The new Art Incubator will have a concentrated  focus on developing new businesses. “Artists aren’t typically taught how to operate a business”, Gates said. “I think  there’s so much  South Shore needs in terms of amenities,  services, hope and so our hope is by finishing St. Laurence school

we can turn this incubator into something that feel like an amenity to the whole neighborhood,” Mr. Gates
said. 

It will eventually house art studios, co-working spaces and classrooms that will offer education on financial literacy. Gates shares, it’s imperative that artists’ minds are not only fostered creatively but through that educational component as well. “There’s a lack of knowledge around what it means to be creative, and then how do you utilize that creativity to make a life that’s sustainable for yourself? Black and brown people spend a lot of time being the talent for other infrastructural houses that then take our talent and do great things with our talent. But is it possible for us to build the houses our talent lives in? We want to build the talent, but also equip them with the tools to start  an LLC, get legal advice, or just grow until they don’t need  us anymore.”

The formerly abandoned school will be converted into more than 40,000 square feet of artist studios, classrooms for creative entrepreneurship courses, co-working floors, a laboratory for archival research, and more. Gates aims for St. Laurence to increase access to creative resources and amenities for underserved communities, while establishing a think tank and maker-space for people to engage with the Rebuild Foundation’s collections and archives.
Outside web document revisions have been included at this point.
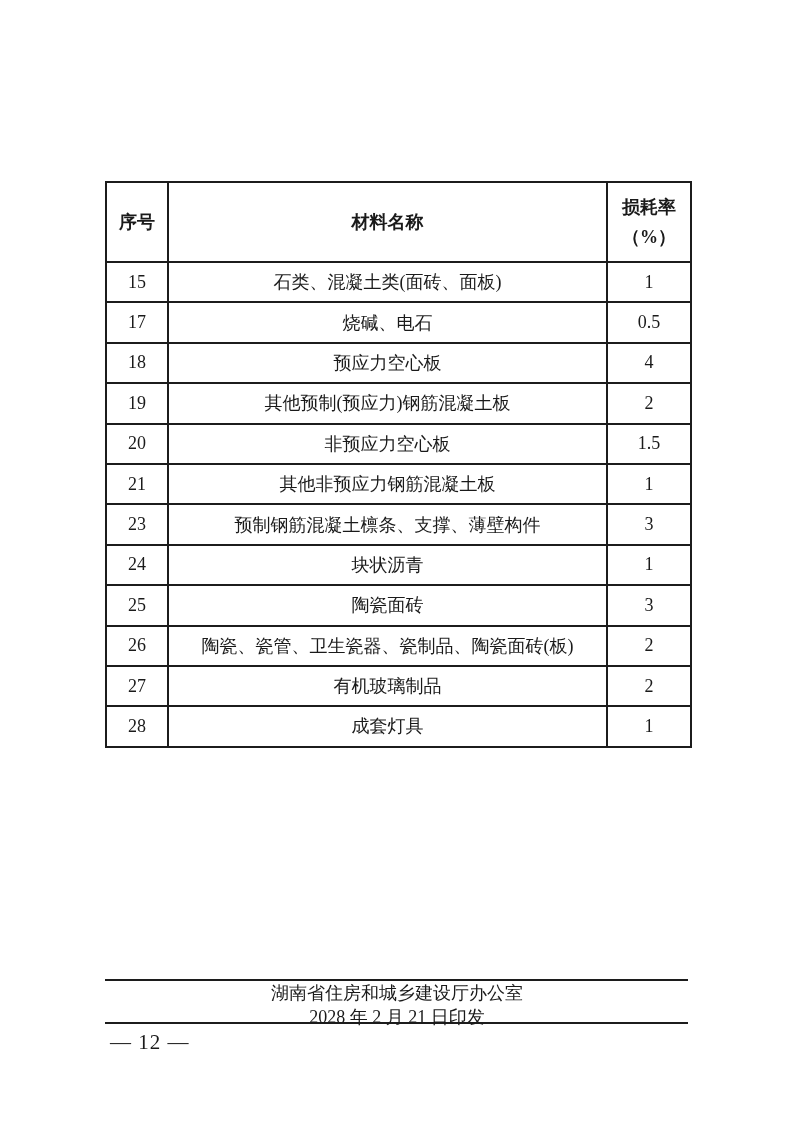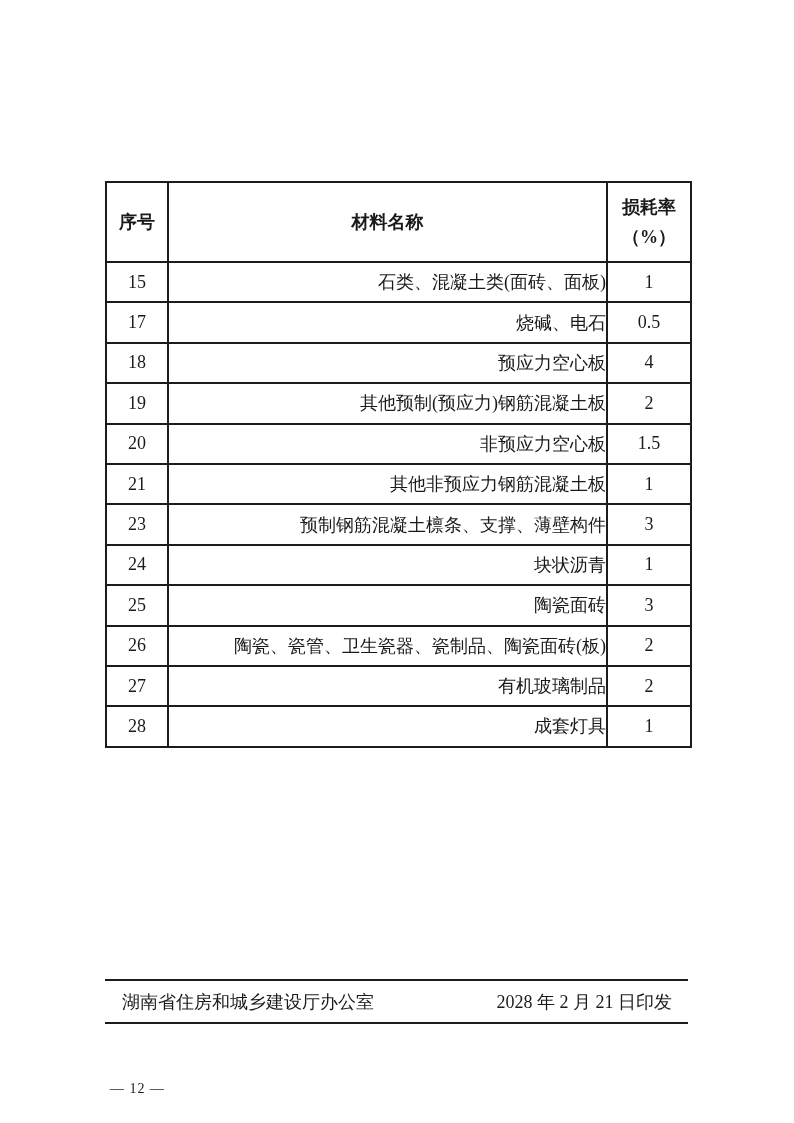--- a/index.html
+++ b/index.html
@@ -46,7 +46,7 @@
   }
   th.h-rate .line { display: block; line-height: 30px; }
   td.cell-no   { text-align: center; }
-  td.cell-name { text-align: right; padding-left: 9px; }
+  td.cell-name { text-align: center; padding-left: 9px; }
   td.cell-rate { text-align: center; }
 
   .footer {

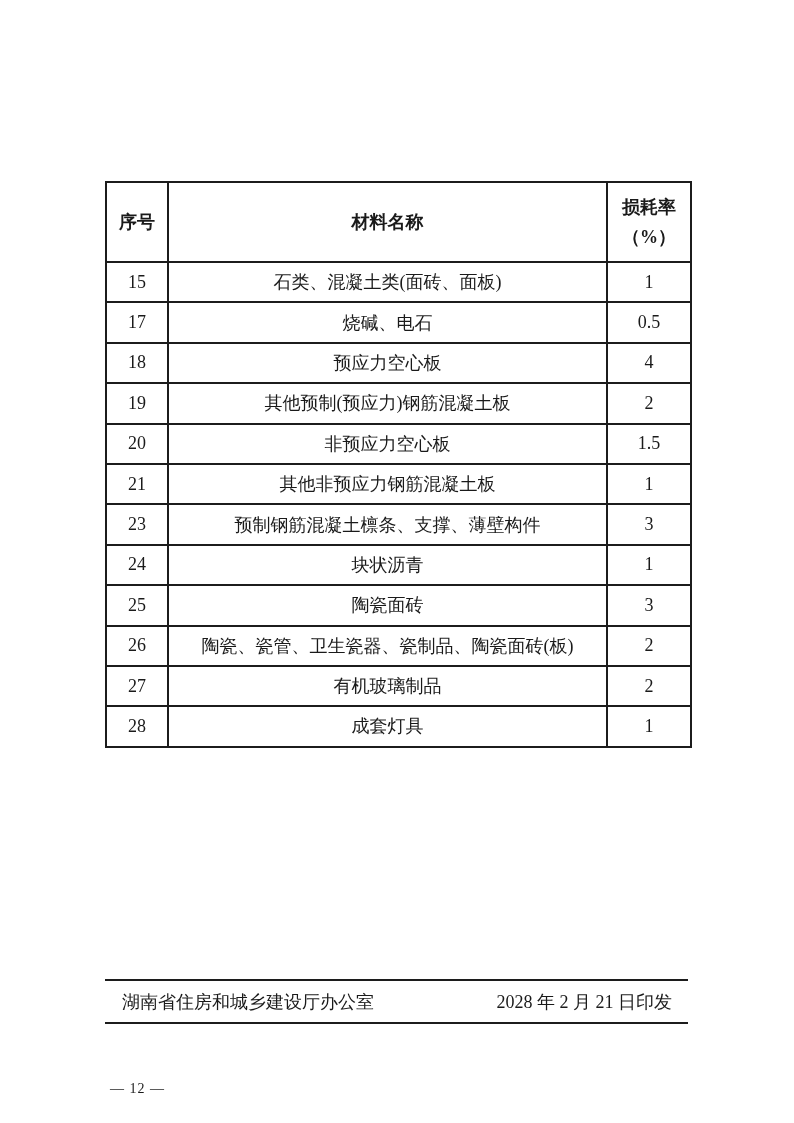--- a/index.html
+++ b/index.html
@@ -67,6 +67,7 @@
     padding-left: 17px;
     padding-right: 16px;
     font-size: 18px;
+    flex-direction: column;
   }
   .footer .rule-bottom {
     height: 0;

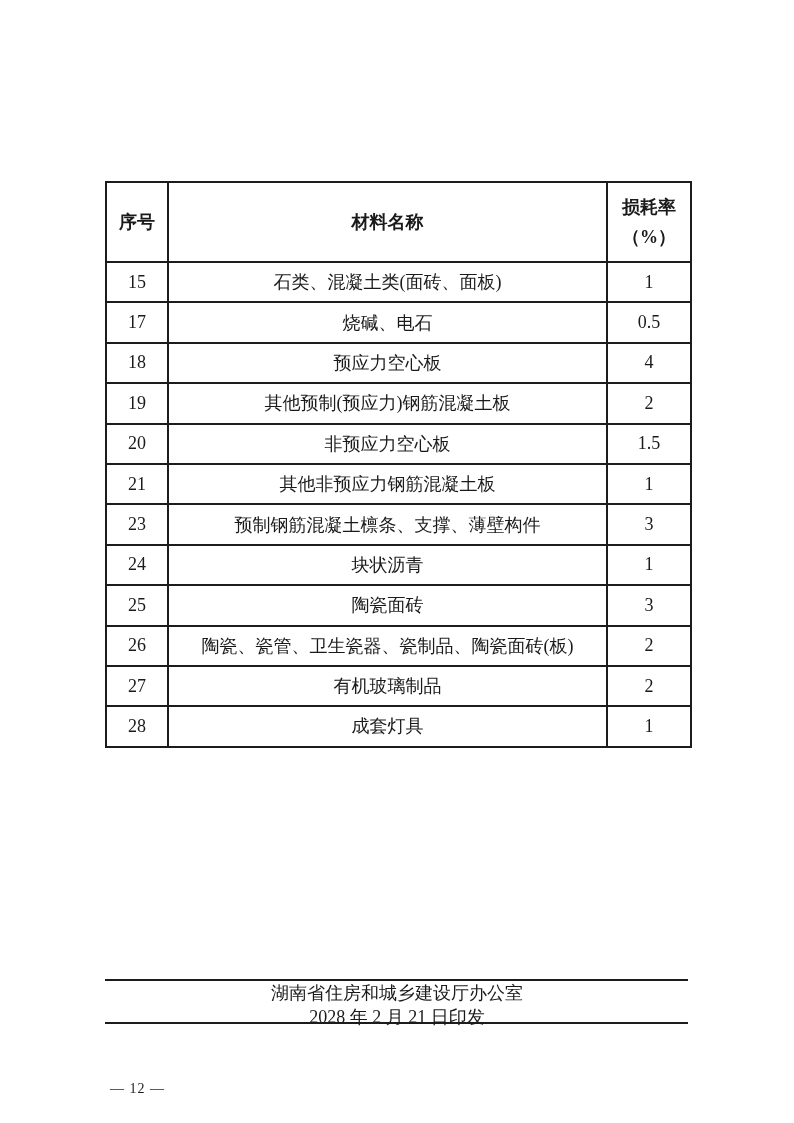--- a/index.html
+++ b/index.html
@@ -76,8 +76,8 @@
   .page-number {
     position: absolute;
     left: 110px;
-    top: 1041px;
-    font-size: 14px;
+    top: 990px;
+    font-size: 21px;
     letter-spacing: 1px;
   }
 </style>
When programming kicks off, in fall 2023, the incubator may cement the South Side as a destination for art and design intelligence.

“As an emerging artist navigating the creative industries and my own curiosity about process and making, access to resources, space, and programs in my own neighborhood would have been vital to developing and refining my practice,” Gates says. “This project strengthens our ability to support artists and artisans with the tools, training, and resources that will enable them to experiment and create innovative projects in their own community. St. Laurence is as much about preserving Black space as it is about giving new life to creative possibilities on the South Side.” The former Catholic school in South Shore will be restored and transformed into another significant paragon of South Shore. 

In fall 2023, the art incubator will cement South Shore as a destination for art and design intelligence.